A cross-sectional study was conducted from April 1 to May 31, 2020. A total of 100 wastewaters were collected from five governmental hospitals in Addis Ababa using a grap-sampling technique. All Enterobacteriaceae were screened for ESBLs production using cefotaxime and ceftazidime as per 29th CLSI guideline. Each screen positive for ESBLs production was confirmed by the combination disk method (CDT) and their antibiotic susceptibility pattern was done using the Kirby–Bauer disk diffusion method on Muller Hinton agar (MHA). Data were entered and summarized using SPSS version 20 software.

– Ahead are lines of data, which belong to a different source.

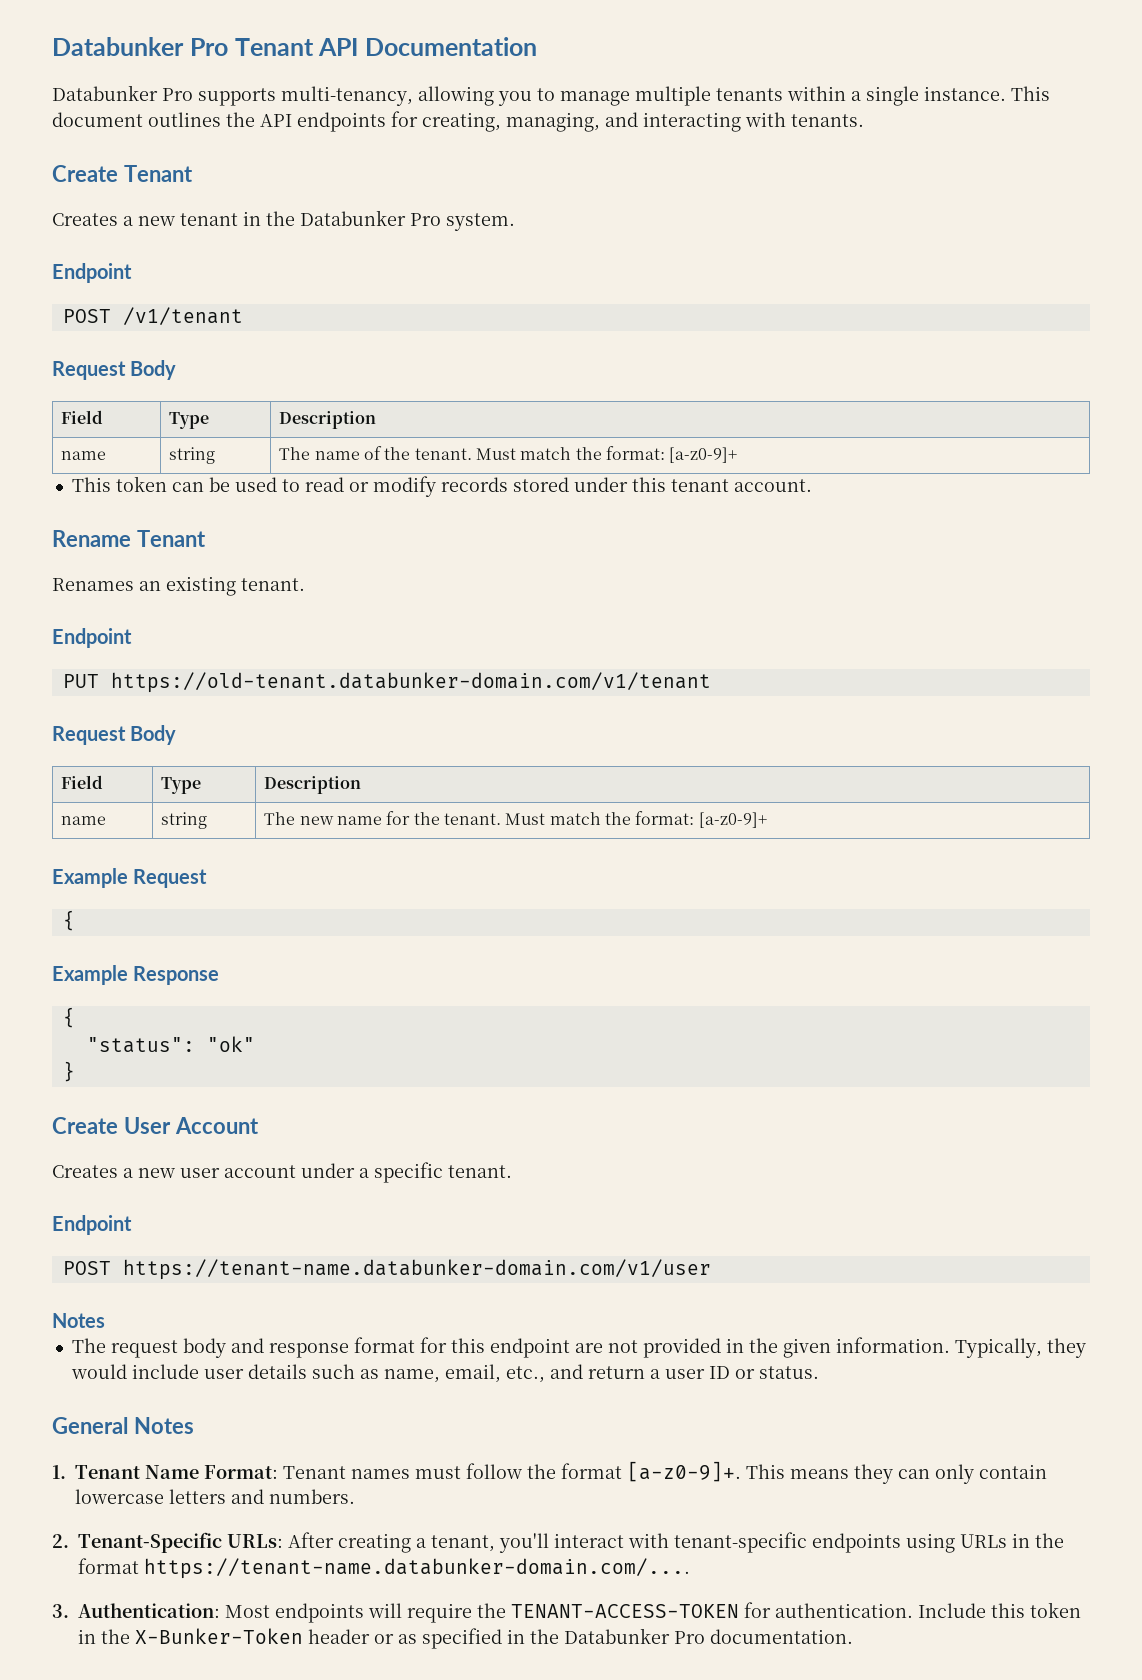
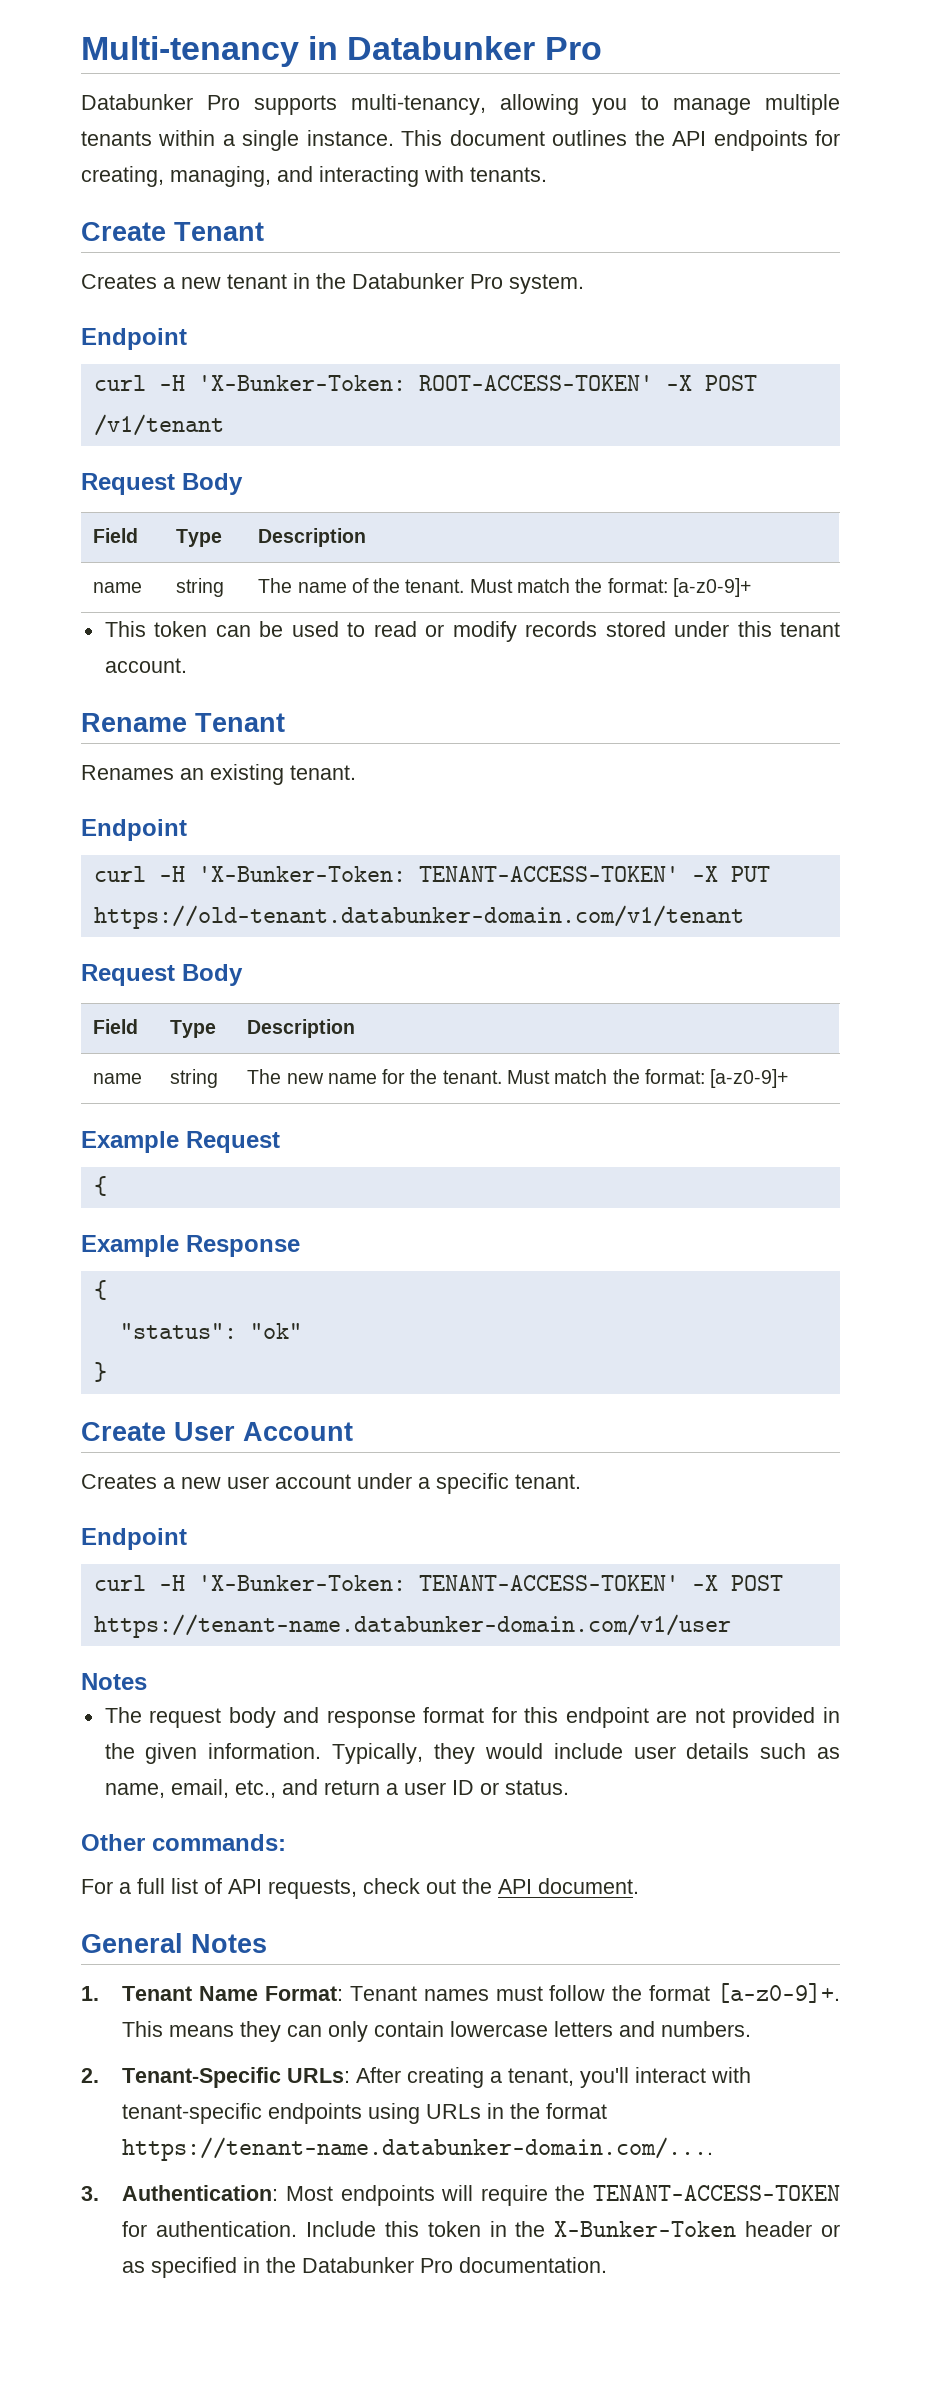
- Databunker Pro Tenant API Documentation
+ Multi-tenancy in Databunker Pro
- POST /v1/tenant
+ curl -H 'X-Bunker-Token: ROOT-ACCESS-TOKEN' -X POST /v1/tenant
- PUT https://old-tenant.databunker-domain.com/v1/tenant
+ curl -H 'X-Bunker-Token: TENANT-ACCESS-TOKEN' -X PUT https://old-tenant.databunker-domain.com/v1/tenant
- POST https://tenant-name.databunker-domain.com/v1/user
+ curl -H 'X-Bunker-Token: TENANT-ACCESS-TOKEN' -X POST https://tenant-name.databunker-domain.com/v1/user
+ Other commands:
+ For a full list of API requests, check out the API document.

Of all Enterobacteriaceae, 48.3% were confirmed ESBLs-pE. The highest ratio of ESBLs-PE was observed in the adult ward (66.7%) and laundry unit effluent (58.8%). The highest ESBL producers were E. coli (21.8%) and K. pneumoniae (4.8%). The most elevated resistance level of ESBL producers were observed to cefotaxime (95.8%) and amoxicillin/clavunalate (93%). 64% of tested Enterobacteriaceae isolates were multi drug resistant (MDR).


Higher magnitude of MDR and ESBLs-pE were present in the hospital wastewater. The majority of them were in the adult ward and laundry unit effluents. The most frequent ESBLs-pE was among E.coli and K. pneumoniae. Hence, Consistent infection prevention and control procedures should be in practice at each ward/unit.


Wastewater refers to water used by humans and loses its quality and usefulness that embrace waste liquid of domestic, agricultural, commercial sources, industries, and hospital sources. All these anthropogenic activities generates wastewater as a result of the physical, chemical, and biological quality of water deterioration [1]. The effluent from hospitals contains a lot of drug-resistant pathogens, a larger form of chemicals, solvents, disinfectants, and a lot of risky materials, such as pharmaceuticals and radionuclides than domestic sewerage [2]. As a result of these hospital effluent contains antibiotic residues that are enough to kill susceptible bacteria and at the same time increase the number of resistant bacteria [3]. The presence of the antibiotic-resistant microorganism in effluent and sewage system lines is a growing public health concern [4]. Since one of the main ways of diffusion of pathogenic and/or antibiotic-resistant microorganisms is thru water, soil, and air. This phenomenon results in multi-drug resistant (MDR) microorganisms that have been revealed in different water sources including rivers, lakes, groundwater, and drinking water [5,6,7,8]. The discharge of resistant bacteria to the receiving aquatic environment will create public health impact through, carrying the transmissible genes, by acting as a vector or reservoir of a resistant genes [9, 10].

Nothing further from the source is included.